**Task input**
>>>>>

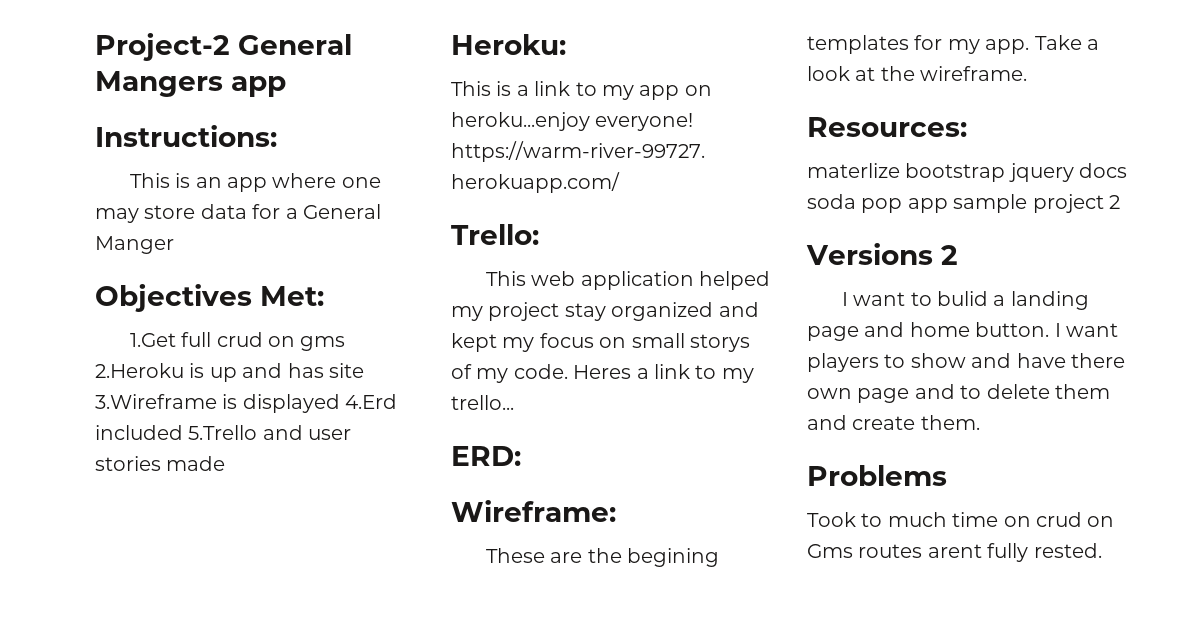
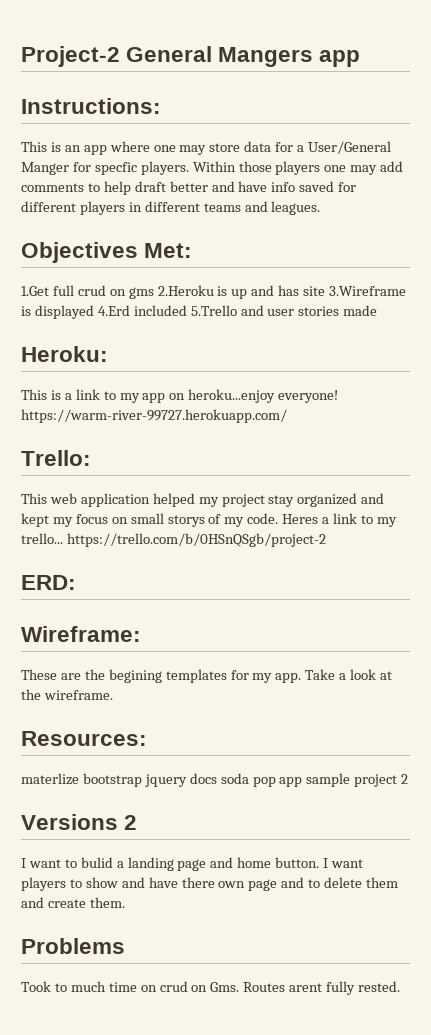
[303,204,381,219] General -> [308,141,392,154] User/General
(174, 245) none -> [72,161,404,175] [21,181,357,195] [21,201,321,215] for specfic players. Within those players one may add comments to help draft better and have info saved for different players in different teams and leagues.
(514, 402) none -> [66,533,326,547] https://trello.com/b/0HSnQSgb/project-2
[807,544,923,558] Gms routes -> [210,982,286,992] Gms. Routes

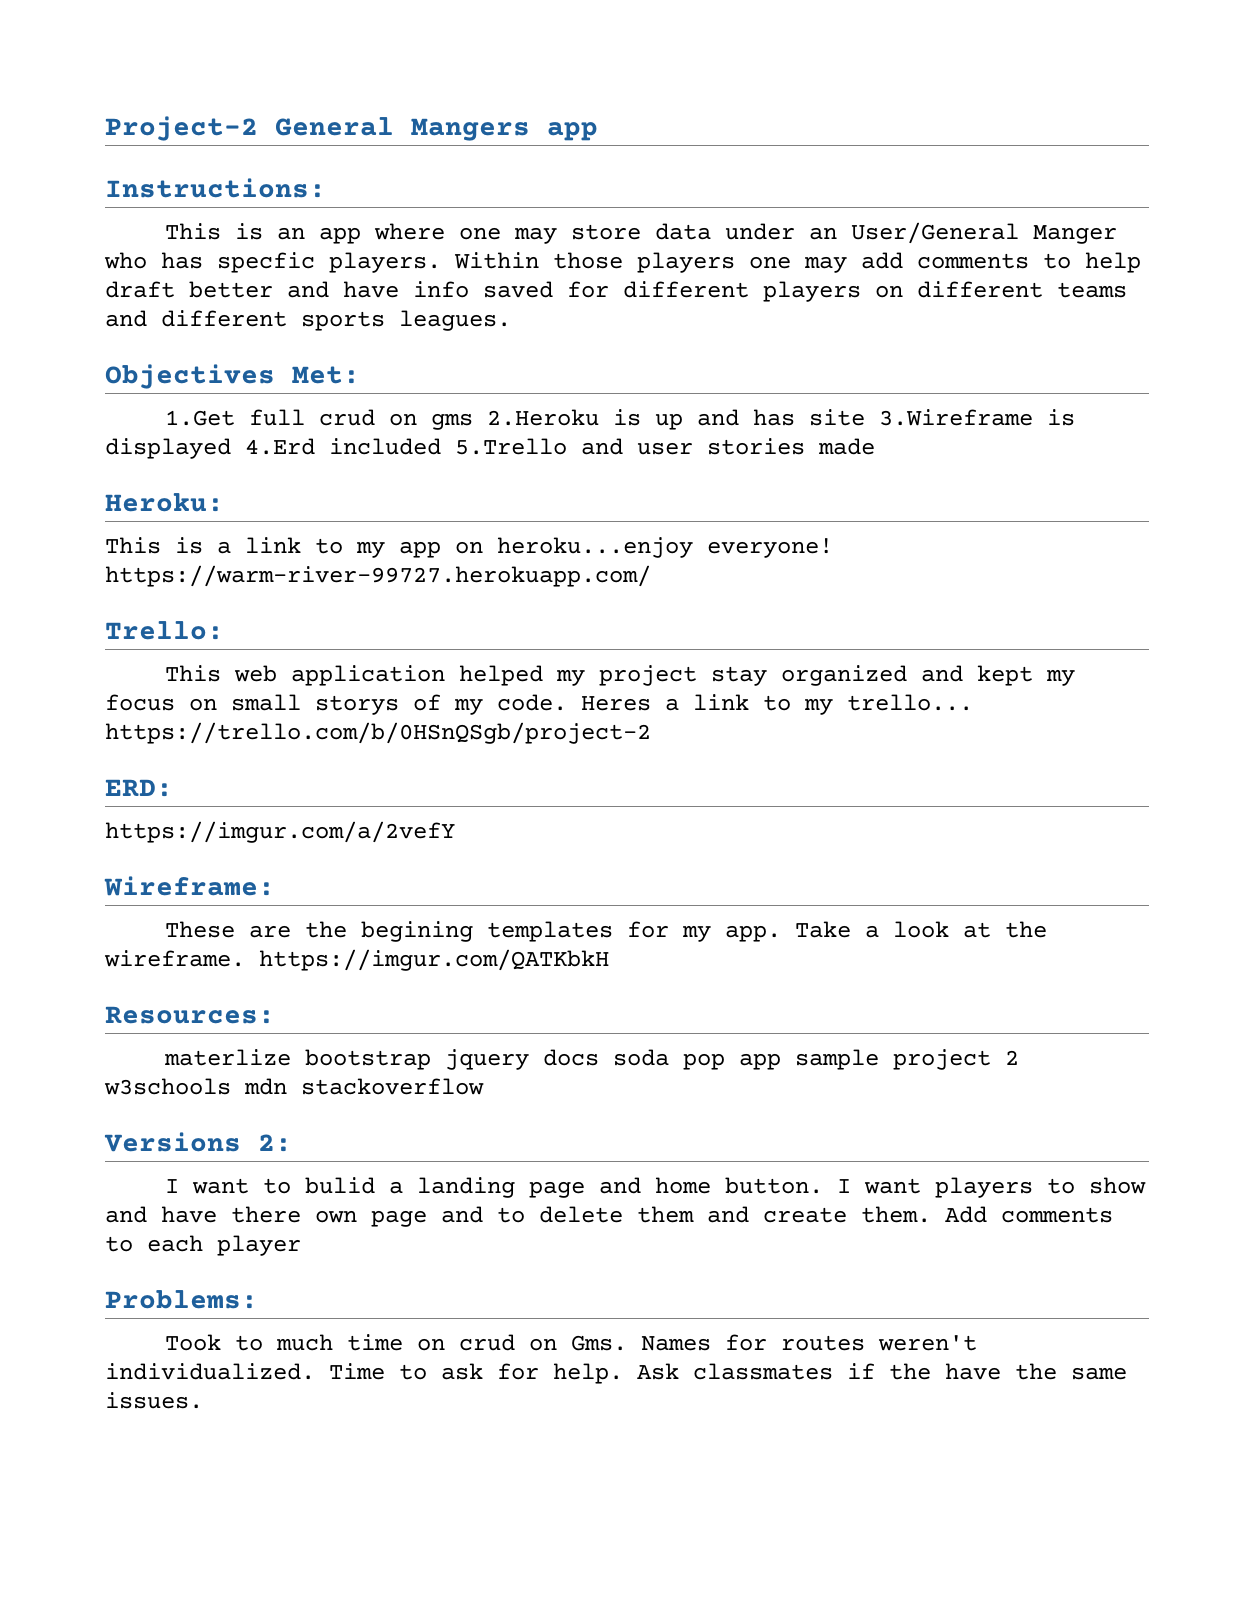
[275,141,392,154] [21,162,91,175] for a User/General Manger for -> [725,222,1118,244] [104,252,203,269] under an User/General Manger who has
[128,202,142,212] in -> [875,285,903,298] on
(268, 206) none -> [161,310,385,331] different sports
(76, 582) none -> [105,821,455,843] // https://imgur.com/a/2vefY
(113, 695) none -> [259,949,609,971] https://imgur.com/QATKbkH
(409, 779) none -> [104,1078,484,1095] w3schools mdn stackoverflow
[124,815,138,830] 2 -> [258,1134,292,1152] 2:
[21,938,125,954] // Problems -> [945,1206,1113,1223] [105,1235,301,1256] [105,1290,258,1309] Add comments to each player // Problems:
[243,981,401,995] Routes arent fully rested. -> [641,1334,978,1351] [105,1363,1127,1384] [105,1392,203,1409] Names for routes weren't individualized. Time to ask for help. Ask classmates if the have the same issues.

<<<<<

**Work instruction**
What lines of the listing above hold "routes"? Copy all of them.

**Response to this task**
[807,544,923,558] Gms routes -> [210,982,286,992] Gms. Routes
[243,981,401,995] Routes arent fully rested. -> [641,1334,978,1351] [105,1363,1127,1384] [105,1392,203,1409] Names for routes weren't individualized. Time to ask for help. Ask classmates if the have the same issues.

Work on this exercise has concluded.